■ **Task description**: Return the whole listing exactly, omitting the pictures.
[Data excerpts Boundary: Start]
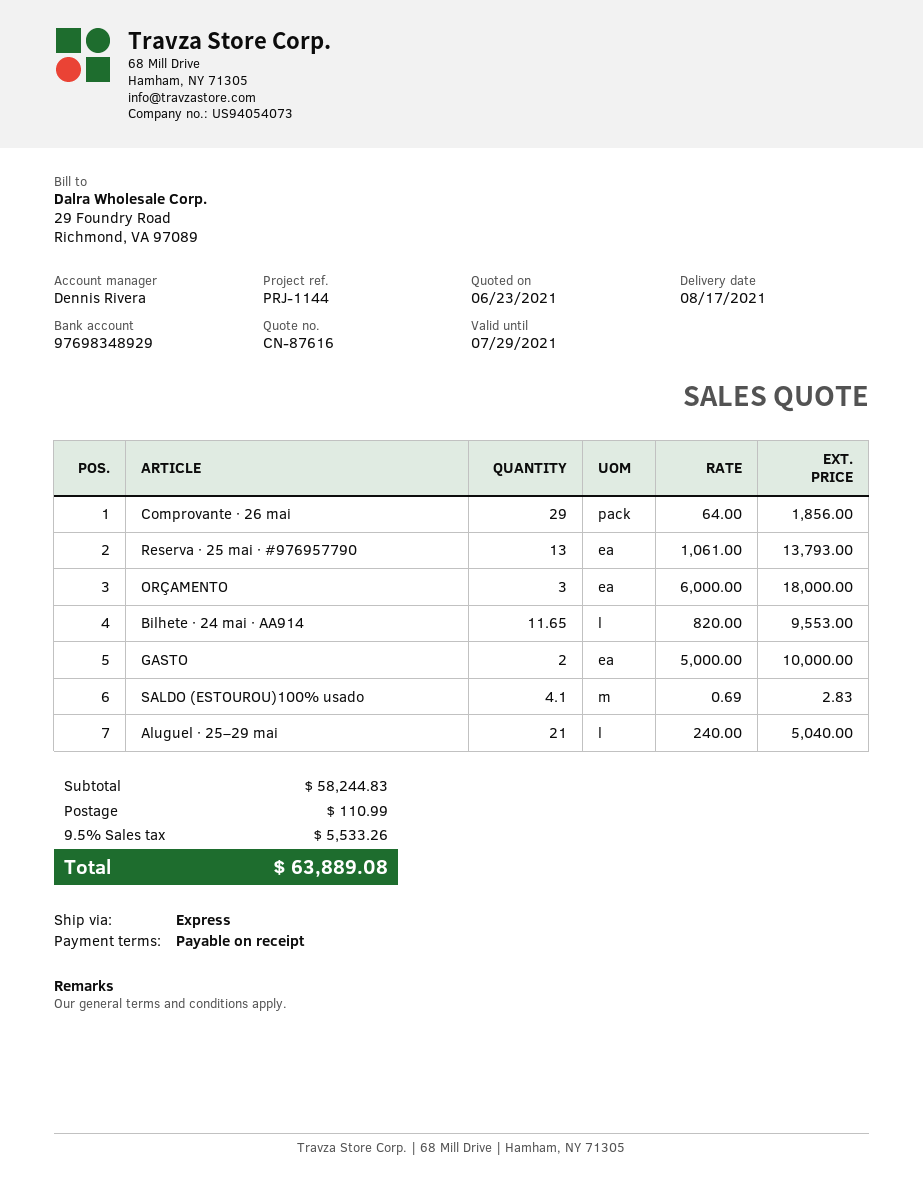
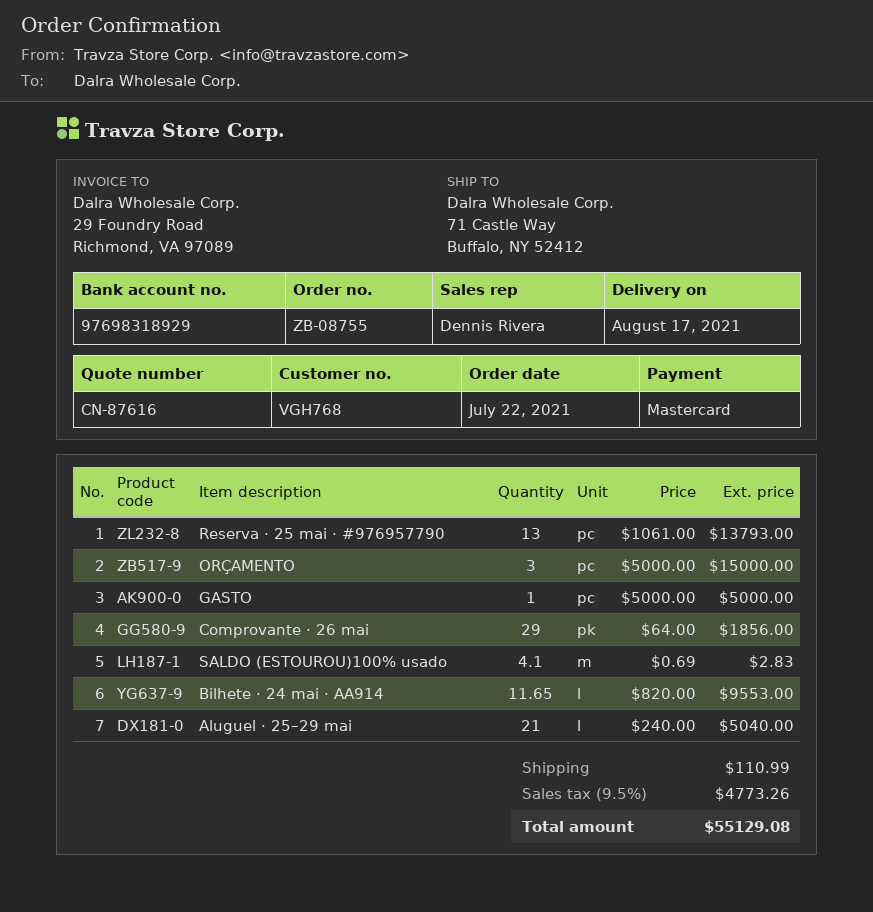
bank account: 97698348929 -> 97698318929
ORÇAMENTO: 3 x 6000.00 = 18000.00 -> 3 x 5000.00 = 15000.00
GASTO: 2 x 5000.00 = 10000.00 -> 1 x 5000.00 = 5000.00
tax: 9.5% = 5533.26 -> 9.5% = 4773.26
total: 63889.08 -> 55129.08

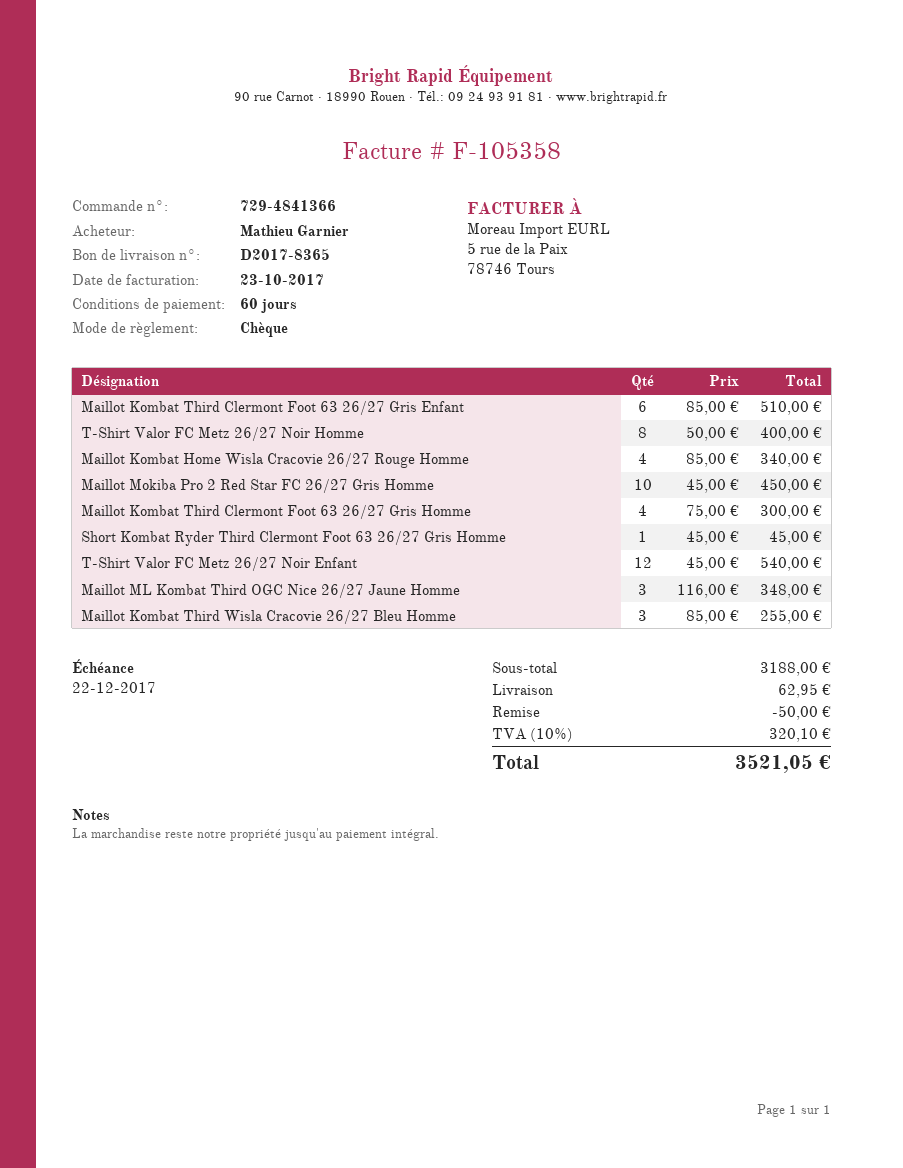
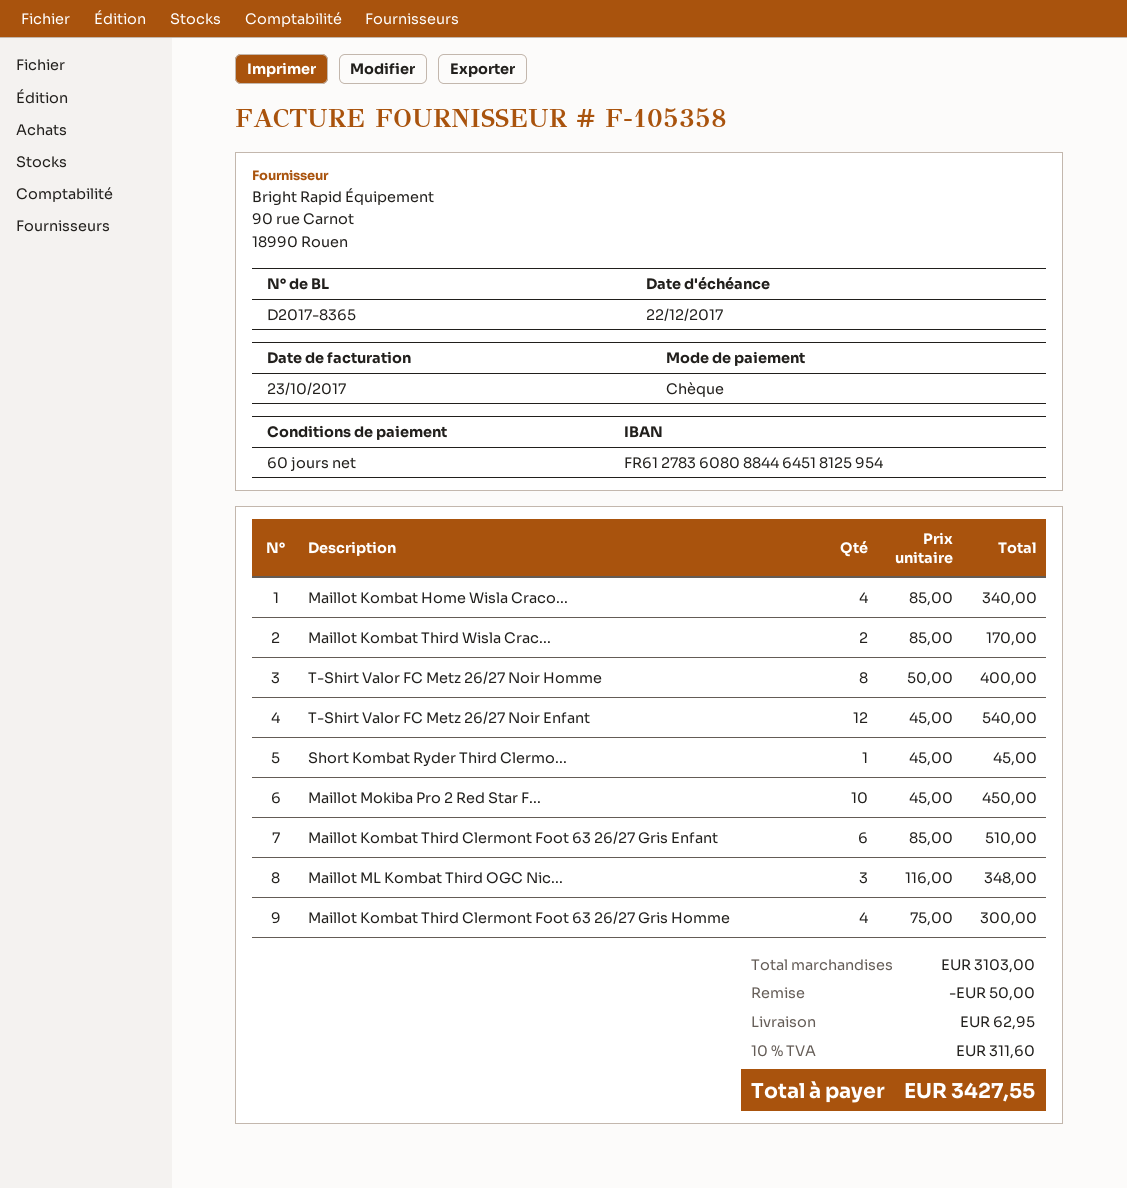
Maillot Kombat Third Wisla Cracovie 26/27 Bleu Homme: 3 x 85.00 = 255.00 -> 2 x 85.00 = 170.00
subtotal: 3188.00 -> 3103.00
tax: 10% = 320.10 -> 10% = 311.60
total: 3521.05 -> 3427.55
[Data excerpts Boundary: End]
■ **Completed exercise**:
bank account: 97698348929 -> 97698318929
ORÇAMENTO: 3 x 6000.00 = 18000.00 -> 3 x 5000.00 = 15000.00
GASTO: 2 x 5000.00 = 10000.00 -> 1 x 5000.00 = 5000.00
tax: 9.5% = 5533.26 -> 9.5% = 4773.26
total: 63889.08 -> 55129.08

Maillot Kombat Third Wisla Cracovie 26/27 Bleu Homme: 3 x 85.00 = 255.00 -> 2 x 85.00 = 170.00
subtotal: 3188.00 -> 3103.00
tax: 10% = 320.10 -> 10% = 311.60
total: 3521.05 -> 3427.55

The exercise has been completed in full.